北史卷二十五 列傳第十三 宿石
宿石
- 宿石、朔方の人、赫連屈丐の弟文陳の曾孫。天興中、文陳父子が魏に帰順すると道武帝はこれを嘉し宗女を妻に与え上将軍とした。祖の若豆根は明元帝の時、宿氏の姓を賜り上将軍を襲った。父の遝幹は太武帝の平涼征討に功を立て漢安男を賜爵、のち蠕蠕討伐に従い戦没した。石は十三歳で爵を襲ぎ中散に擢され内行令に遷った。
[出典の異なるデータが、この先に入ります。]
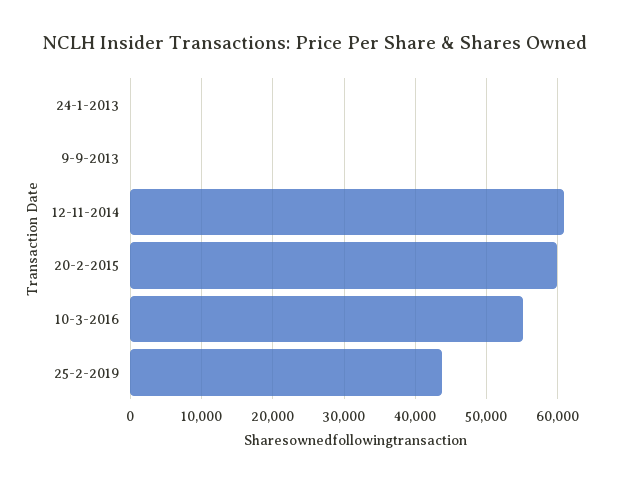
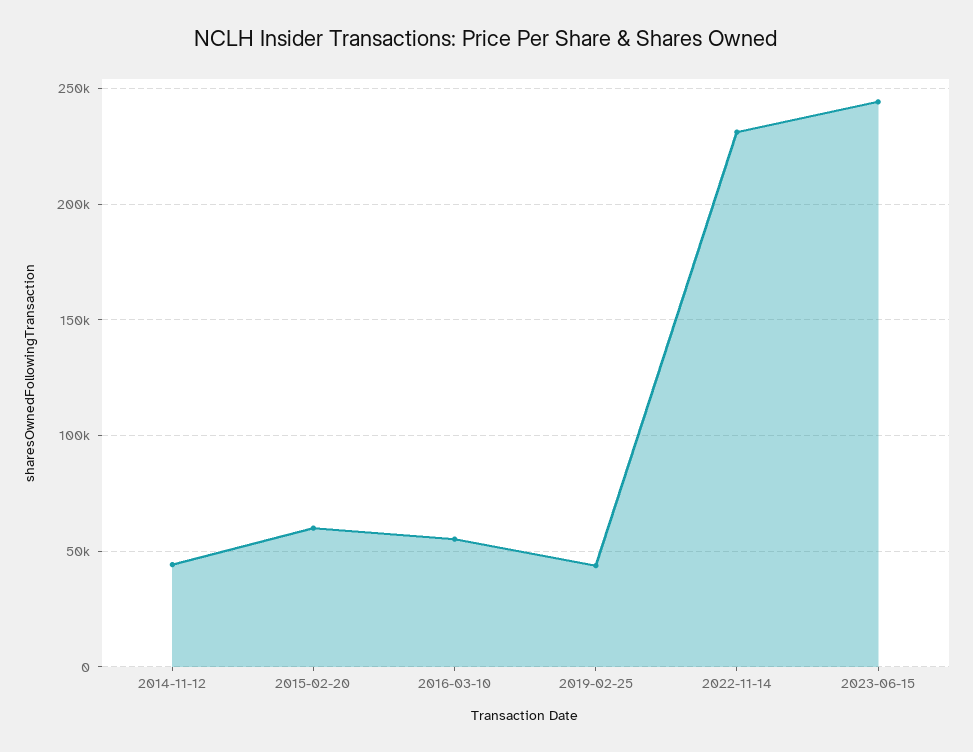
24-1-2013: 0 -> none
9-9-2013: 0 -> none
12-11-2014: 61000 -> 45000
2022-11-14: none -> 230000
2023-06-15: none -> 245000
苑中の狩猟に従った折、石が馬を走らせ道の険しさで馬が倒れ気絶し久しくして蘇生した。これにより御馬を制する術を得た。文成帝はこれを嘉し綿帛・駿馬を賜り義陽子に改封した。またある猟で文成帝が猛獣を自ら射ようとした際、石は馬を叩いて諫め帝を高原へ導いた。のち猛獣が跳ね出て人を殺したため帝はその忠を褒め「今後もし罪を犯すことがあれば宥して咎めぬ」と語り駿馬一疋を賜った。上谷公主を尚り駙馬都尉。吏部尚書に至り太山公に進爵、北征中道都大将となった。卒去し太原王を追贈され諡は康、葬礼は盧魯元の故事に依った。太和初年、子の倪が爵を襲いだ。